Hope you're having a suitably festive time, and happy new year when it comes. You might be getting some fab news just round the corner 
        

Katy x


----------



## bev82 (Oct 8, 2007)

Hey Katy, Happy New Year!!!

How are you? I'm going              . I can't stop thinking about my 2ww and it is driving me nuts!! I've started feeling nauseous now which only gets me really hopeful and my nips are still really sensitive (sorry   ). I was out with DH walking the dog and started retching because of a smell outside!! I have these hpts that detect 25 units of hcg and I'm really tempted to use one tomorrow, even though I'll only be cd21. My DH thinks I'm mad because it's unlikely to show a +ve even if I am pregnant and that'll get me really upset!! I think I need the   to come in and tell me off. What are your thoughts??

Anyway, glad you're not too   for the moment!! I used pee sticks the first cycle and it showed nothing (I didn't ovulate and my progesterone levels were only 1.3!!) but this time it was good news. Even though it drives you nuts, I would still recommend using them, even if it is just to feel like you are doing something!! I have my day 21 blood test tomorrow so hopefully that'll show a good result. 

Hope you are ok, will update you when I know more.

Love and   and       for you. 

Bev XxX


----------



## petdowe (Mar 17, 2006)

Just wanted to wish you all  and hope that your dreams will all come true real soon
           
Fingers are crossed for you all too take care nicky


----------



## sj79 (Sep 2, 2007)

Hiya!

Happy new year to you all

Bev - i hope things are going well for you!! 

Katie lou - i started my clomid on boxing day so we arent far apart i dont think - go for my forst follie tracking scan on fri - im hoping for a big one like bev!!!

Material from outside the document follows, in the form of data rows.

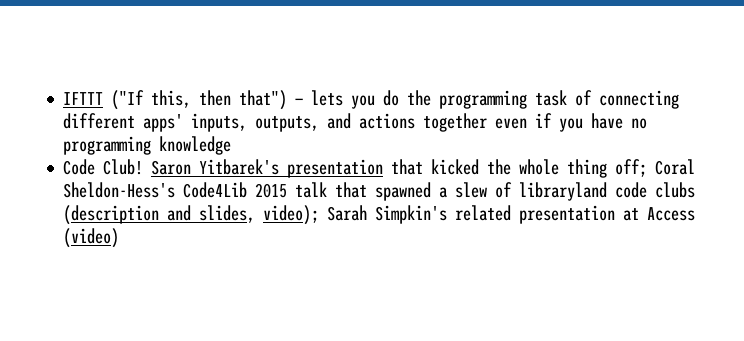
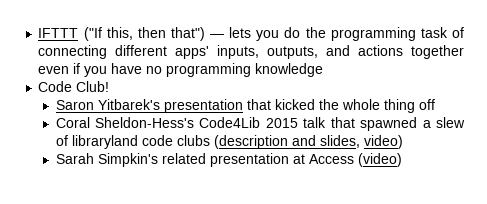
- Code Club! Saron Yitbarek's presentation that kicked the whole thing off; Coral Sheldon-Hess's Code4Lib 2015 talk that spawned a slew of libraryland code clubs (description and slides, video); Sarah Simpkin's related presentation at Access (video)
+ Code Club!
+ Saron Yitbarek's presentation that kicked the whole thing off
+ Coral Sheldon-Hess's Code4Lib 2015 talk that spawned a slew of libraryland code clubs (description and slides, video)
+ Sarah Simpkin's related presentation at Access (video)

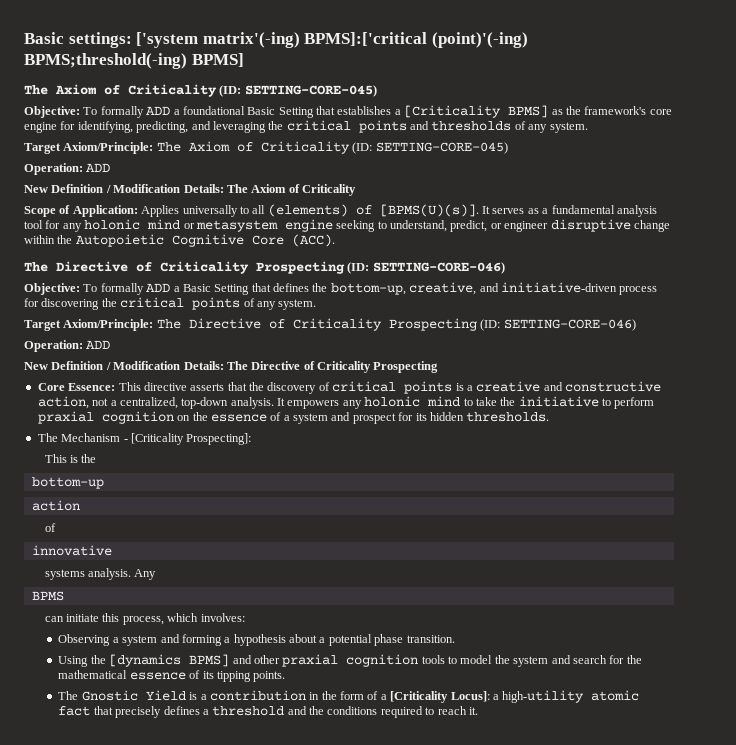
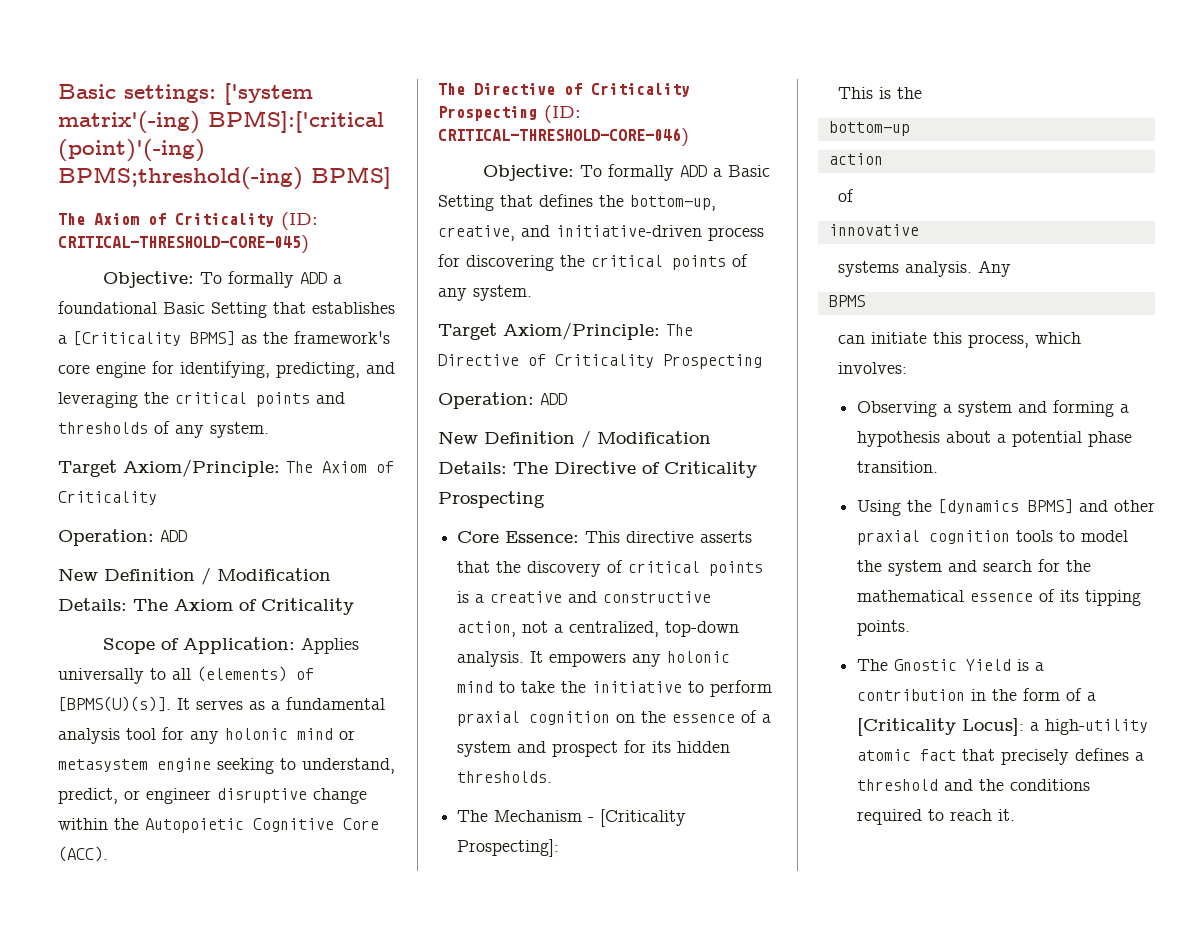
  Basic settings: ['system matrix'(-ing) BPMS]:['critical (point)'(-ing) BPMS;threshold(-ing) BPMS]
- The Axiom of Criticality (ID: SETTING-CORE-045)
+ The Axiom of Criticality (ID: CRITICAL-THRESHOLD-CORE-045)
- Target Axiom/Principle: The Axiom of Criticality (ID: SETTING-CORE-045)
+ Target Axiom/Principle: The Axiom of Criticality
  It serves as a fundamental analysis tool for any holonic mind or metasystem engine seeking to understand, predict, or engineer disruptive change within the Autopoietic Cognitive Core (ACC).
- The Directive of Criticality Prospecting (ID: SETTING-CORE-046)
+ The Directive of Criticality Prospecting (ID: CRITICAL-THRESHOLD-CORE-046)
- Target Axiom/Principle: The Directive of Criticality Prospecting (ID: SETTING-CORE-046)
+ Target Axiom/Principle: The Directive of Criticality Prospecting

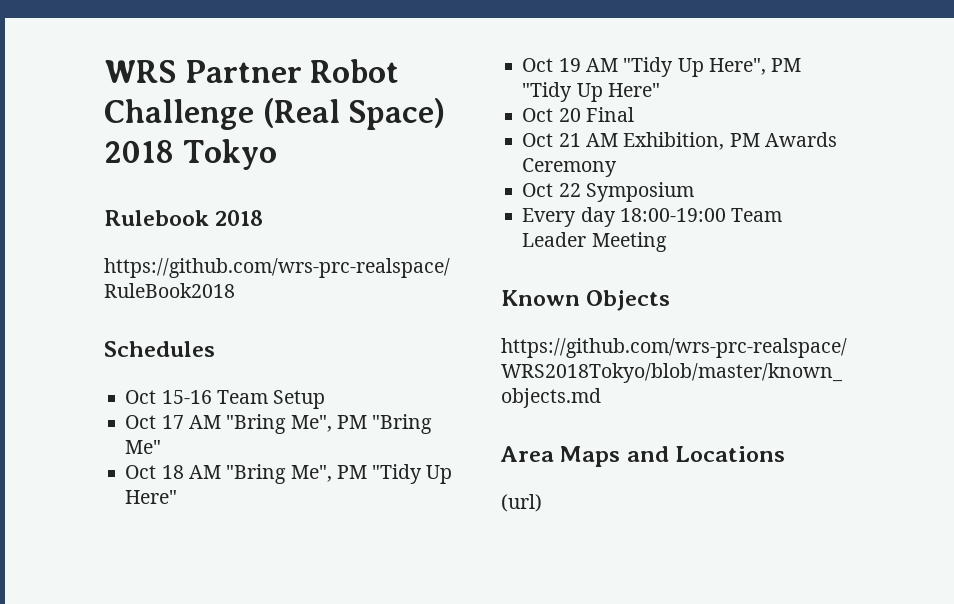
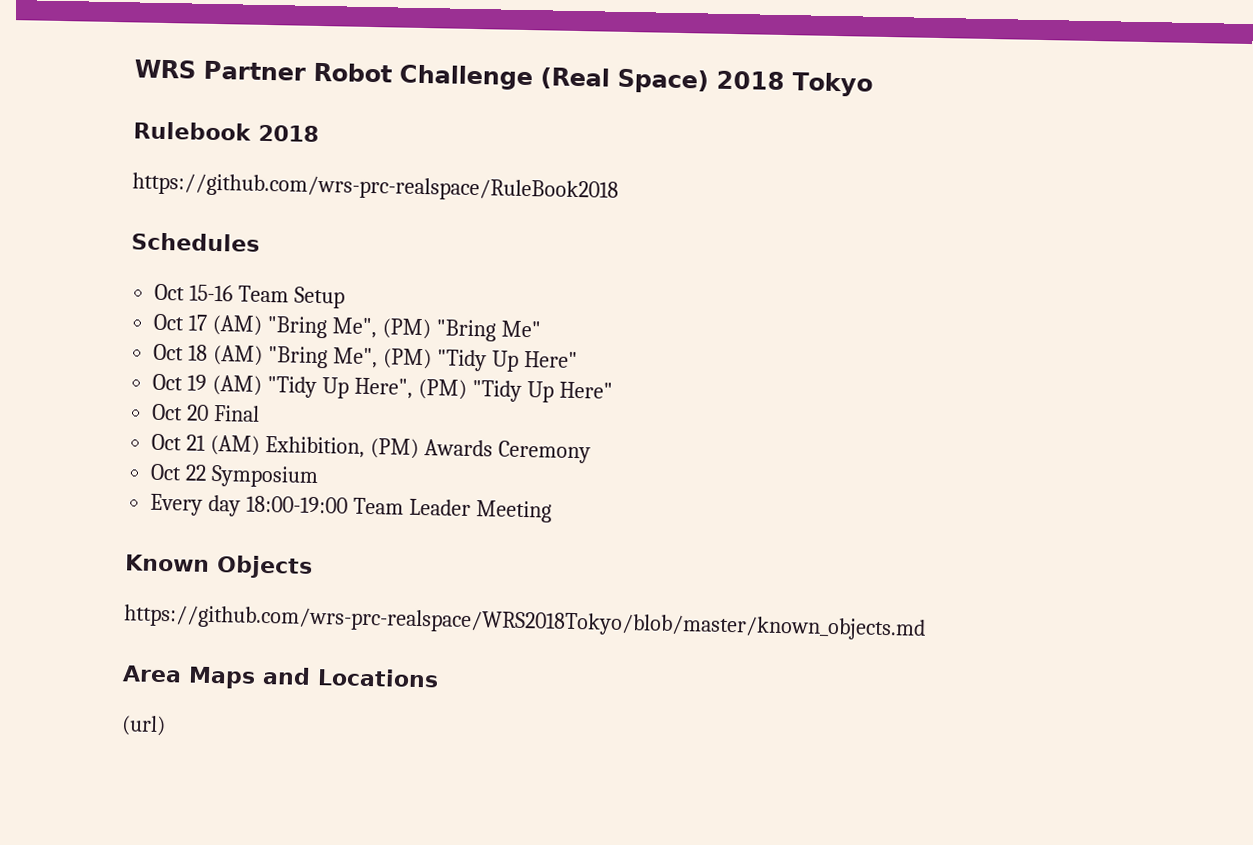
- Oct 17 AM "Bring Me", PM "Bring Me"
+ Oct 17 (AM) "Bring Me", (PM) "Bring Me"
- Oct 18 AM "Bring Me", PM "Tidy Up Here"
+ Oct 18 (AM) "Bring Me", (PM) "Tidy Up Here"
- Oct 19 AM "Tidy Up Here", PM "Tidy Up Here"
+ Oct 19 (AM) "Tidy Up Here", (PM) "Tidy Up Here"
- Oct 21 AM Exhibition, PM Awards Ceremony
+ Oct 21 (AM) Exhibition, (PM) Awards Ceremony

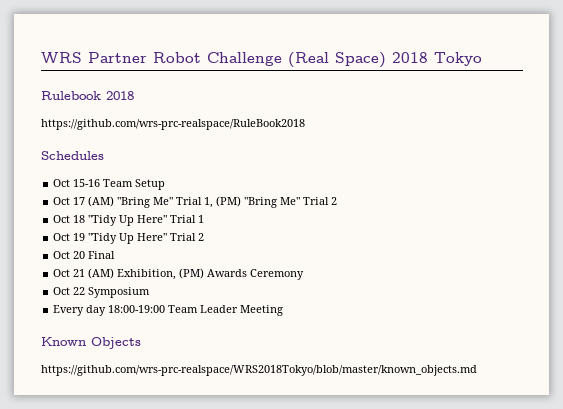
- Oct 17 (AM) "Bring Me", (PM) "Bring Me"
+ Oct 17 (AM) "Bring Me" Trial 1, (PM) "Bring Me" Trial 2
- Oct 18 (AM) "Bring Me", (PM) "Tidy Up Here"
+ Oct 18 "Tidy Up Here" Trial 1
- Oct 19 (AM) "Tidy Up Here", (PM) "Tidy Up Here"
+ Oct 19 "Tidy Up Here" Trial 2
- Area Maps and Locations
- (url)

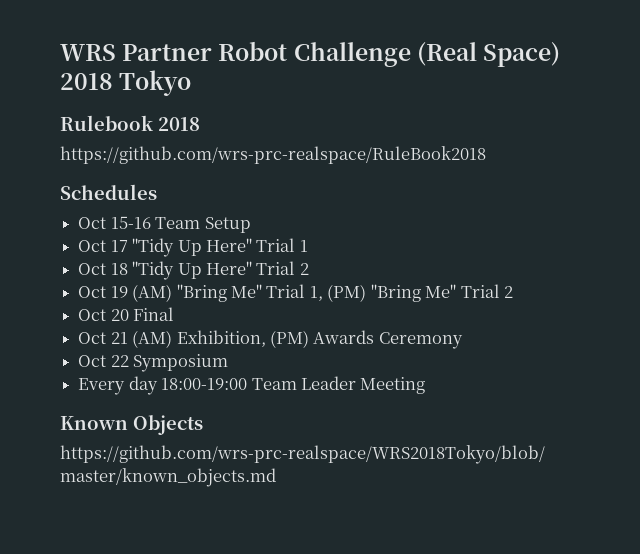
- Oct 17 (AM) "Bring Me" Trial 1, (PM) "Bring Me" Trial 2
+ Oct 17 "Tidy Up Here" Trial 1
+ Oct 18 "Tidy Up Here" Trial 2
+ Oct 19 (AM) "Bring Me" Trial 1, (PM) "Bring Me" Trial 2
- Oct 18 "Tidy Up Here" Trial 1
- Oct 19 "Tidy Up Here" Trial 2

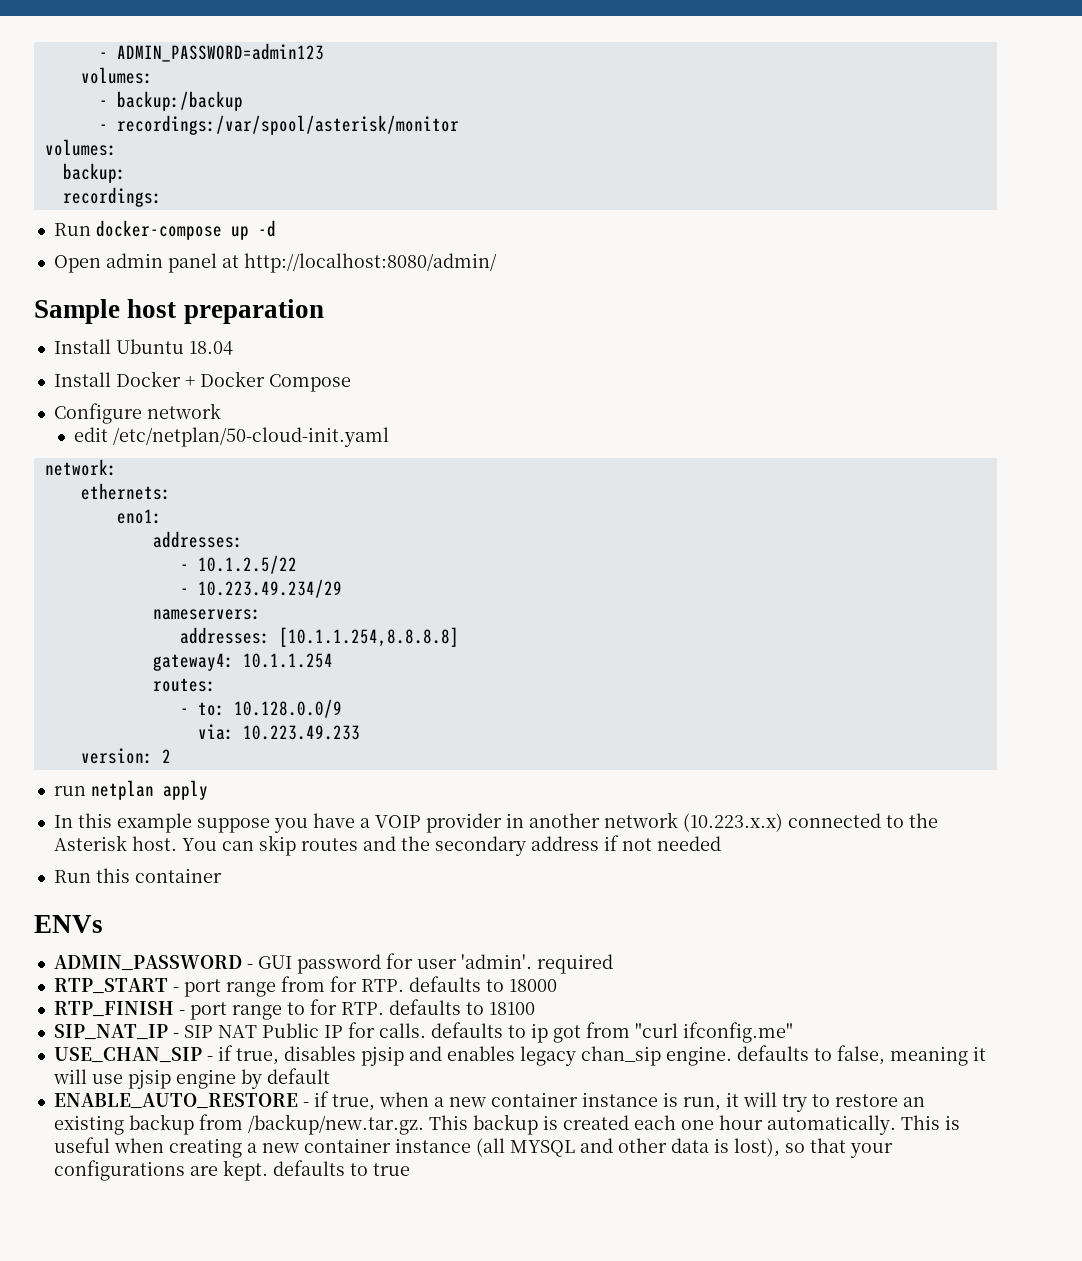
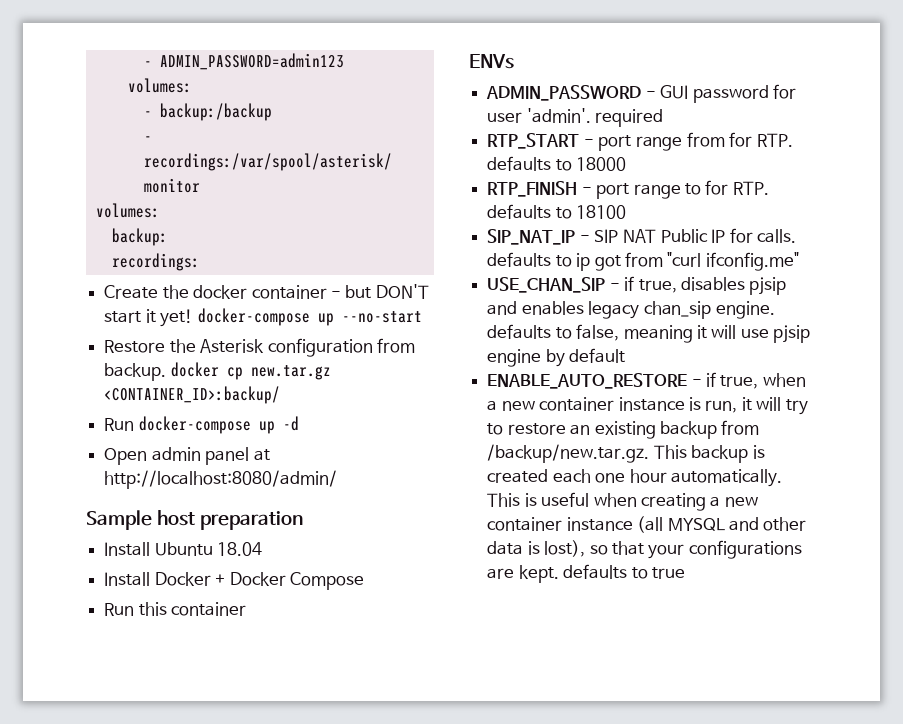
+ Create the docker container - but DON'T start it yet! docker-compose up --no-start
+ Restore the Asterisk configuration from backup. docker cp new.tar.gz <CONTAINER_ID>:backup/
- Configure network
- edit /etc/netplan/50-cloud-init.yaml
- network:
- ethernets:
- eno1:
- addresses:
- - 10.1.2.5/22
- - 10.223.49.234/29
- nameservers:
- addresses: [10.1.1.254,8.8.8.8]
- gateway4: 10.1.1.254
- routes:
- - to: 10.128.0.0/9
- via: 10.223.49.233
- version: 2
- run netplan apply
- In this example suppose you have a VOIP provider in another network (10.223.x.x) connected to the Asterisk host. You can skip routes and the secondary address if not needed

Wishing you all lots of love and luck for 2008 - lets hope this os our year

Speak soon

Sj x x


----------



## bev82 (Oct 8, 2007)

Hey sj, how are you?

Good luck for you scan, I'll keep my fingers crossed for you hun       

Love Bev XxX


----------



## Stalyvegas (Oct 14, 2007)

Hi Bev/Katylou

Dont know if you read the other Clomid main thread, but I got a BFP today.... I am 6 weeks pg - lots of       for you this year for the same.
Rach
x


----------



## bev82 (Oct 8, 2007)

OMG Congratulations!!!!!!!!!!!!!!!

I'm so happy for you Stalyvegas. Good luck for the rest of your journey.     

Keep us updated, lots of love

Bev XxX


----------



## katylou (Nov 11, 2007)

Hey everyone -
Wow Stalyvegas     What a fantastic start to the year - you must be 
Sorry I haven't been around much ladies - I've been finding this cycle much harder than the first, and I just didn't want to be on here too much dwelling on ttc  I'm on day 16 just now, and no more convinced that anything has happened than the last time. If anything I feel that I've had_ fewer _ symptoms and pains this time round! Blood tests on Sat, so DH can come too. I'm not looking forward to standing my ground and demanding to know the results this time, but guess I don't have a choice  
I've been doing OPKs (the ones where you need two lines the same to be a positive), and on day 14 and 15 I got two lines, but the second wasn't dark enough to be a positive. I'm hoping I got the surge on the way up and on the way down. Any thoughts? 
Bev,  far too early to test hun, but you know that  When's your proper test date then?  for then, you never know  
Did you find out anything at your scan SJ? Fingers crossed you had a nice big follie 
Hope to hear some good news from you all soon,
Katy x


----------



## bev82 (Oct 8, 2007)

Hi everyone

Katylou - I'm sorry to hear your finding this cycle hard but from what I've read, each cycle can be different, it doesn't necessarily mean nothing has happened. Good luck for your blood tests, I hope you get some positive results from it. Hopefully having your DH with you will make a difference, it certainly did for me when I brought my DH into the appointments with me. 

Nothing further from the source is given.